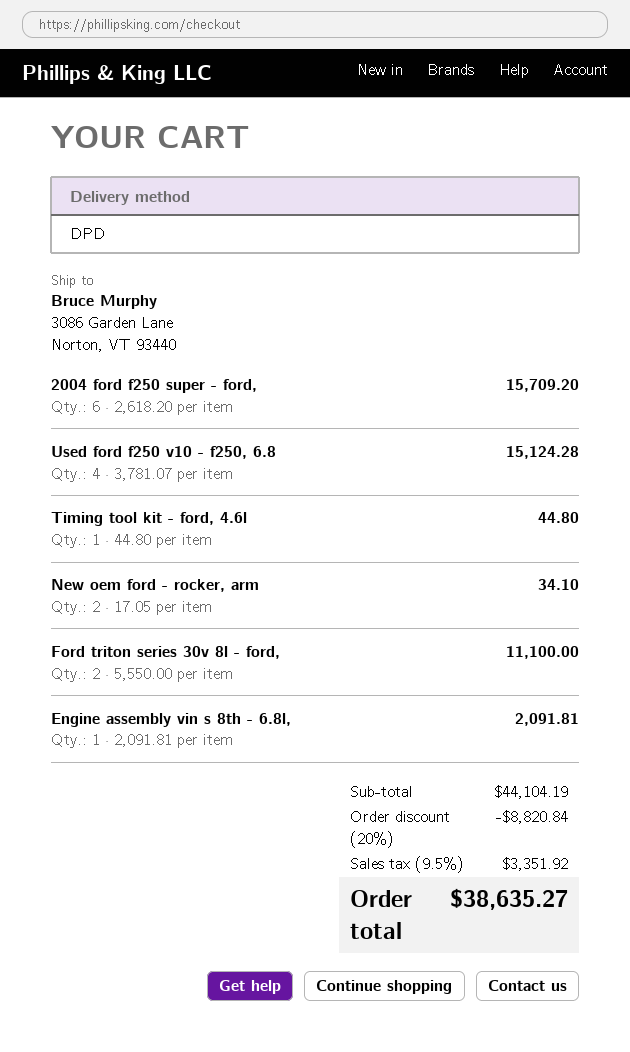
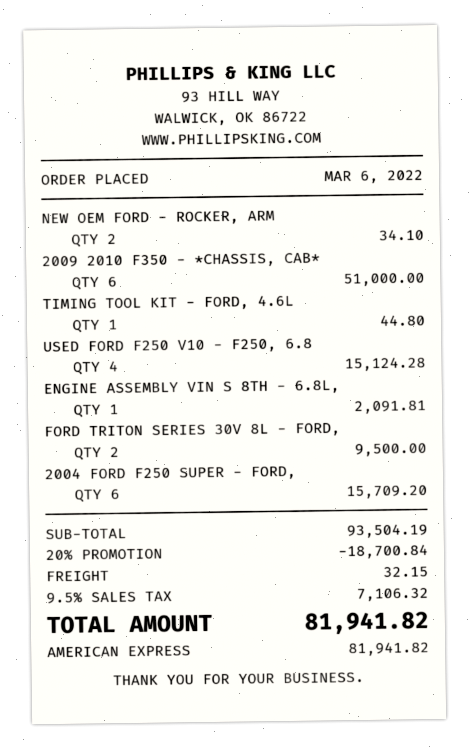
Ford triton series 30v 8l - ford,: 2 for 11100.00 -> 2 for 9500.00
2009 2010 F350 - *CHASSIS, CAB*: none -> 6 for 51000.00
subtotal: 44104.19 -> 93504.19
discount: 20% = 8820.84 -> 20% = 18700.84
shipping: none -> 32.15
tax: 9.5% = 3351.92 -> 9.5% = 7106.32
total: 38635.27 -> 81941.82

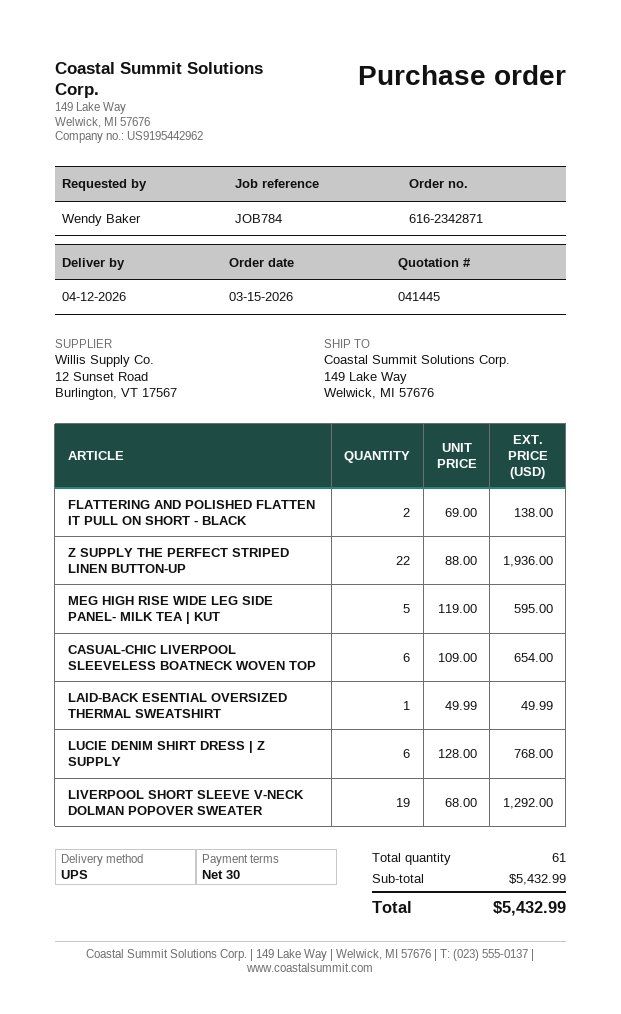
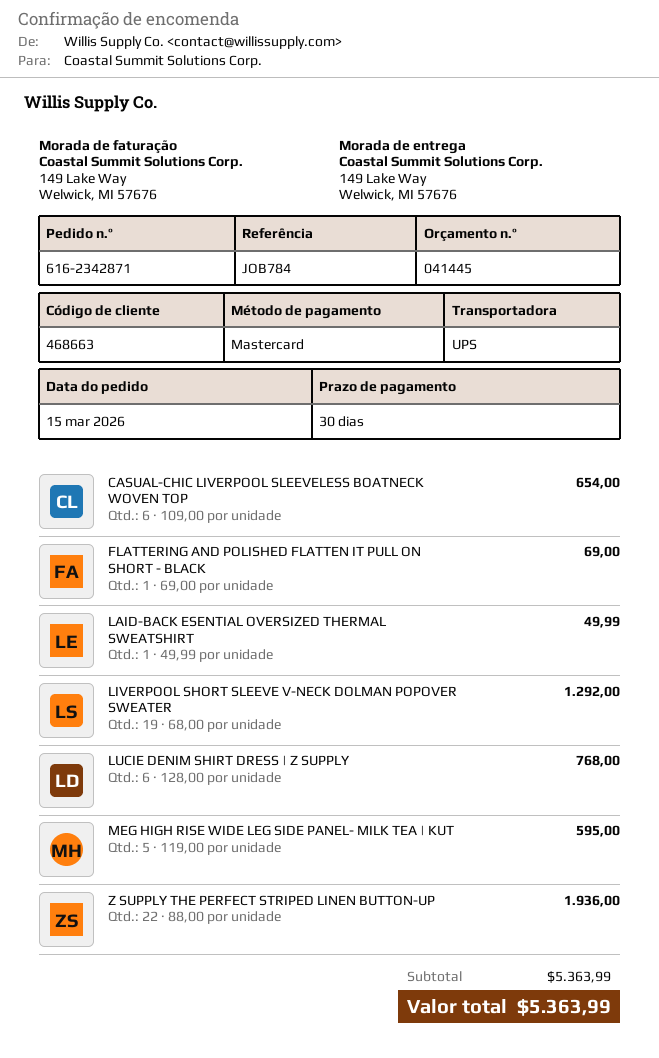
FLATTERING AND POLISHED FLATTEN IT PULL ON SHORT - BLACK: 2 x 69.00 = 138.00 -> 1 x 69.00 = 69.00
subtotal: 5432.99 -> 5363.99
total: 5432.99 -> 5363.99

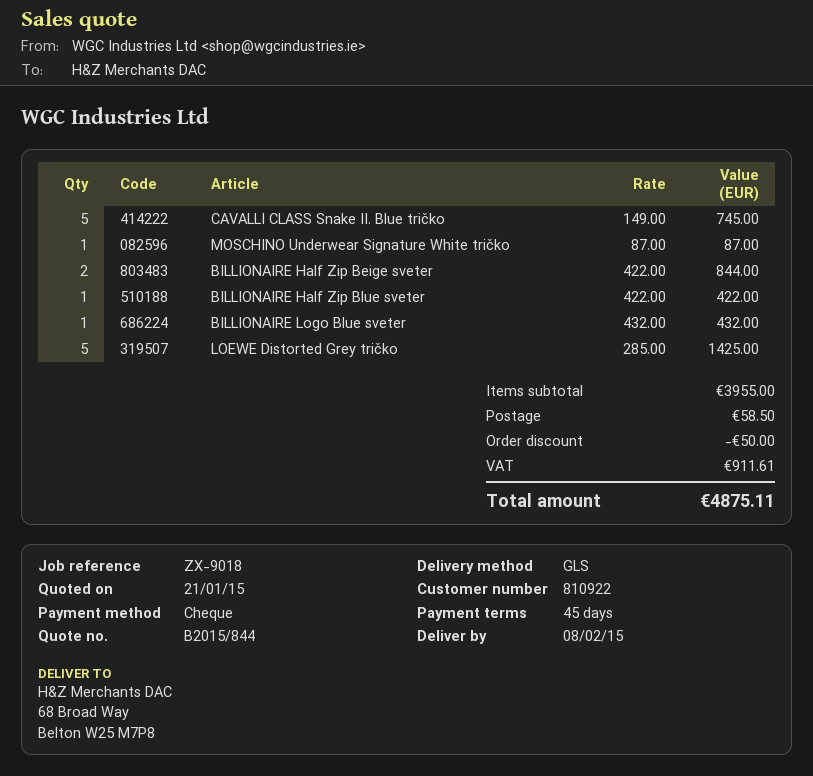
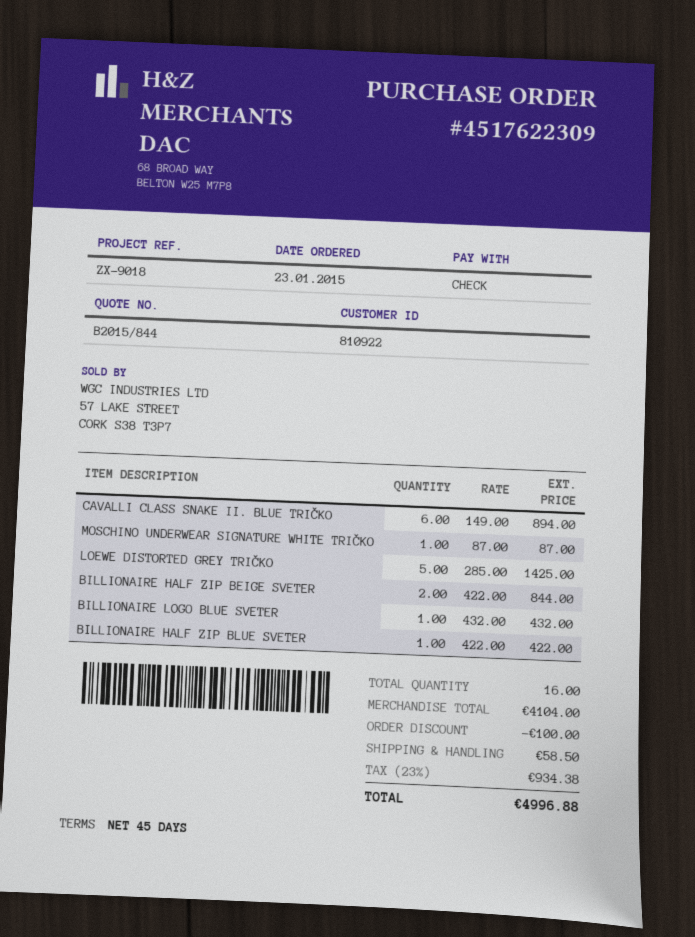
CAVALLI CLASS Snake II. Blue tričko: 5 x 149.00 = 745.00 -> 6 x 149.00 = 894.00
subtotal: 3955.00 -> 4104.00
discount: 50.00 -> 100.00
tax: 911.61 -> 934.38
total: 4875.11 -> 4996.88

▸ **WHAT THE EXERCISE ASKS**: Within the material above, show every line that includes "discount".

▸ **EXERCISE SOLUTION**:
discount: 20% = 8820.84 -> 20% = 18700.84
discount: 50.00 -> 100.00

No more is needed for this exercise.